Black Lives Matter: l'intersectionnalité, une méthodologie analytique


par Judy Meri
Université Côte d'Azur - Mémoire M1 2021
  

précédent sommaire suivant

Bitcoin is a swarm of cyber hornets serving the goddess of wisdom, feeding on the fire of truth, exponentially growing ever smarter, faster, and stronger behind a wall of encrypted energy

2.1 Partie II, Chapitre I

Note 44: Cheng: « Dehumanizing and deadly consequences spawn from these myths of black bruteness. Multiple recent studies have shown the tendencies of white research subjects to overestimate the size, speed, and age of black people. Such « formidability bias,» scientists argue, can expectedly « [promote] participants' justifications of hy- pothetical use of force against Black suspects of crime» (Wilson, Rule, and Hugenberg 2017, 59). Take the tragedy of twelve-year-old Tamir Rice, who, while playing with an Airsoft toy gun in a Cleveland park on November 22, 2014, was shot and killed by police officer Timothy Loehmann.5 In his signed statement to investigators, Loehmann declared that Rice « appeared to be over 18 years old and about 185 pounds» (Loehmann 2015), He wasn't that little kid . . . you're seeing in pictures. He's a twelve-year-old in an adult body» (Stahl 2016)»   Formidability myths go beyond overestimations of how resilient black bodies look (exteriorities). These myths concurrently enable un- derestimations of black bodies' capacity to feel (interiorities).
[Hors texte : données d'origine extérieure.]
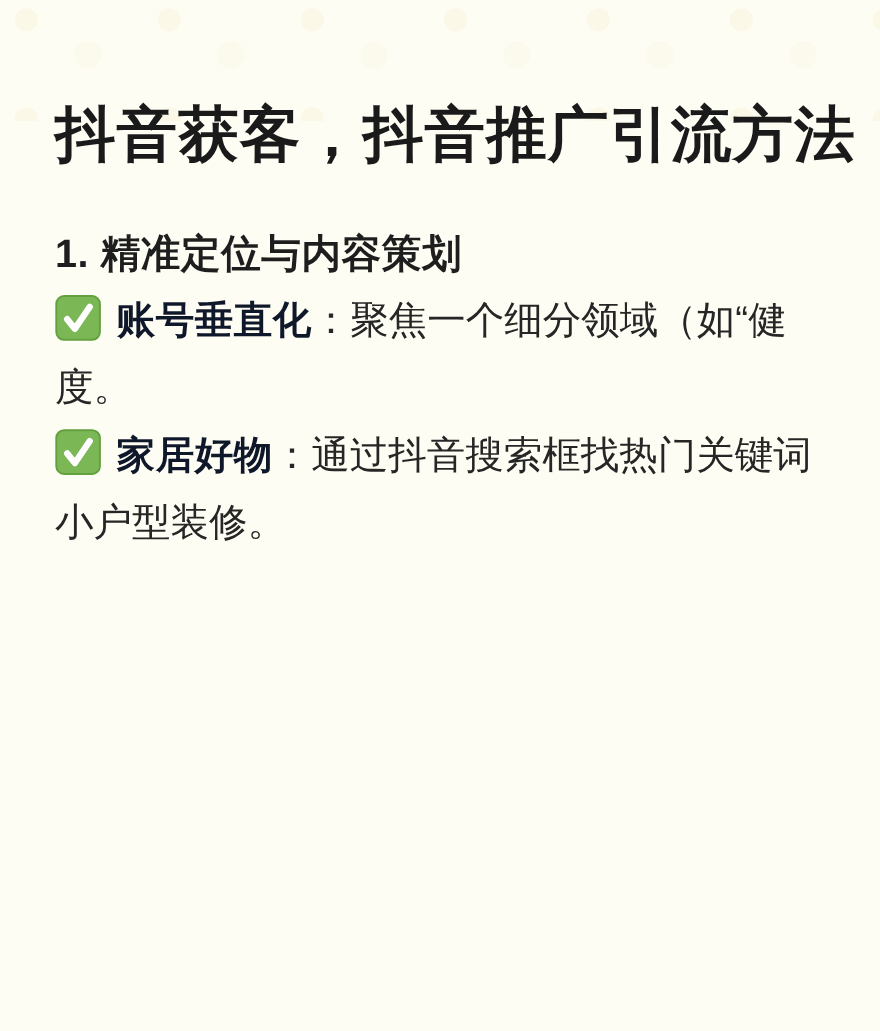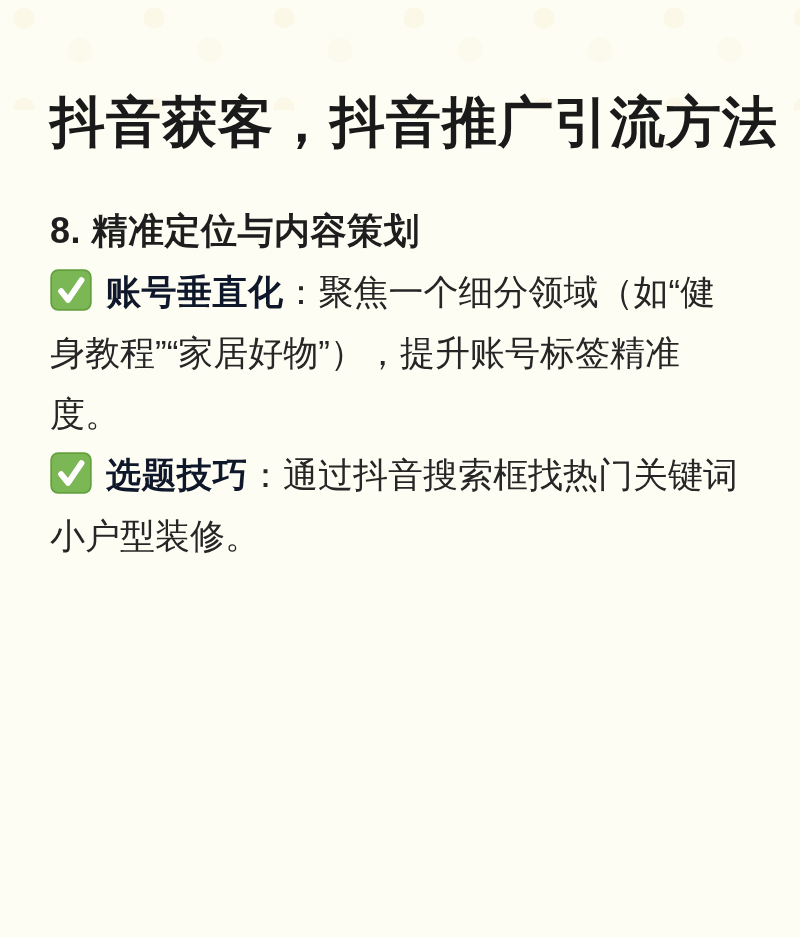"8. 精准定位与内容策划" div.t-line { text: 8 -> 1 }
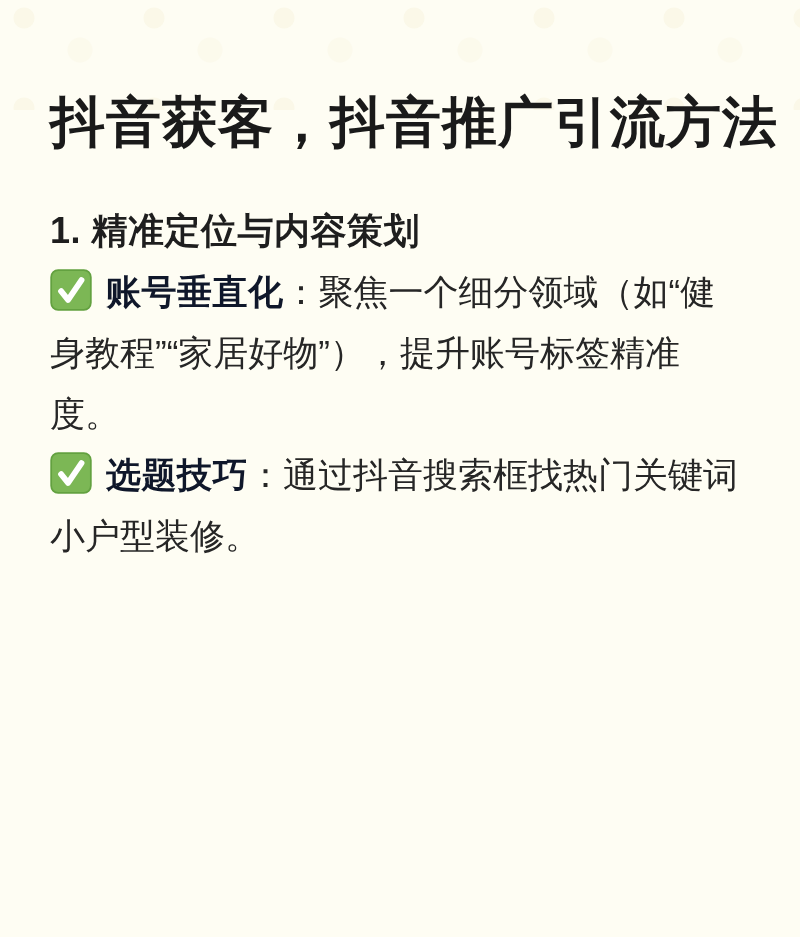"身教程”“家居好物”），提升账号标签精准" div.t-line { html: <div>身教程”“家居好物”），提升账号标签精准</div> -> none }
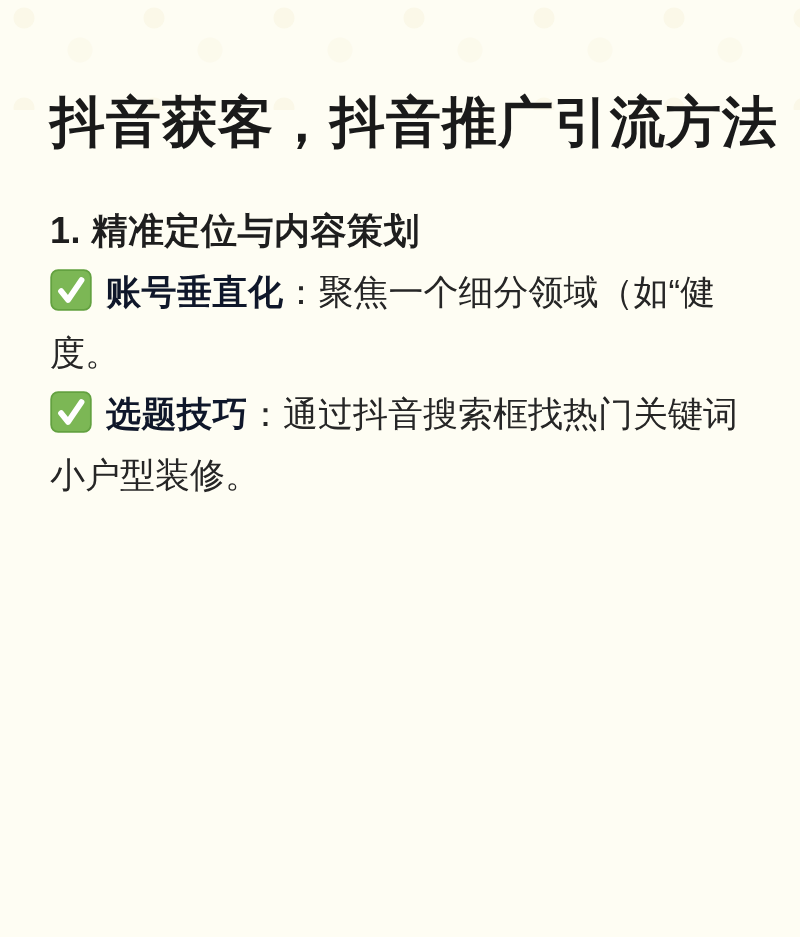"选题技巧" span.bullet-label { text: 选题技巧 -> 家居好物 }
In a 2014 study, researchers found that white children, beginning as early as age seven, believe their black peers to possess reduced susceptibility to physical pain. Much injustice has historically sprung from white denials of black nociception. « Pain bias,» sometimes called the « racial empathy gap,» is complicit in the societal normalization of black trauma (Wade 2013; Silverstein 2013; Forgiarini, Gallucci, and Maravita 2011).10 Physicians today prescribe lower and fewer doses of pain medication to black patients, including black children (Hoberman 2012; Hoffman, Trawalter, Axt, and Oliver 2016; Graham 2014). Police use more severe physical force on dark- skinned bodies (Buehler 2017). Therapists, through buy-in of the Strong Black Woman trope, disproportionately trivialize black women's requests for mental healthcare (West, Donovan, and Daniel 2016). Or we could look back to the era of US chattel slavery, during which white doctors forced black women to undergo childbirth without anesthetic chloroform, even when infants had to be delivered « with the aid of the blunt hook» (Schwartz 2006, 167).11 Slaveholders' assumptions that black women were generally « strong enough to endure any pain» further warranted their subjection to every other abuse, including rape (Wyatt 2008, 60; see also Staples 1970).»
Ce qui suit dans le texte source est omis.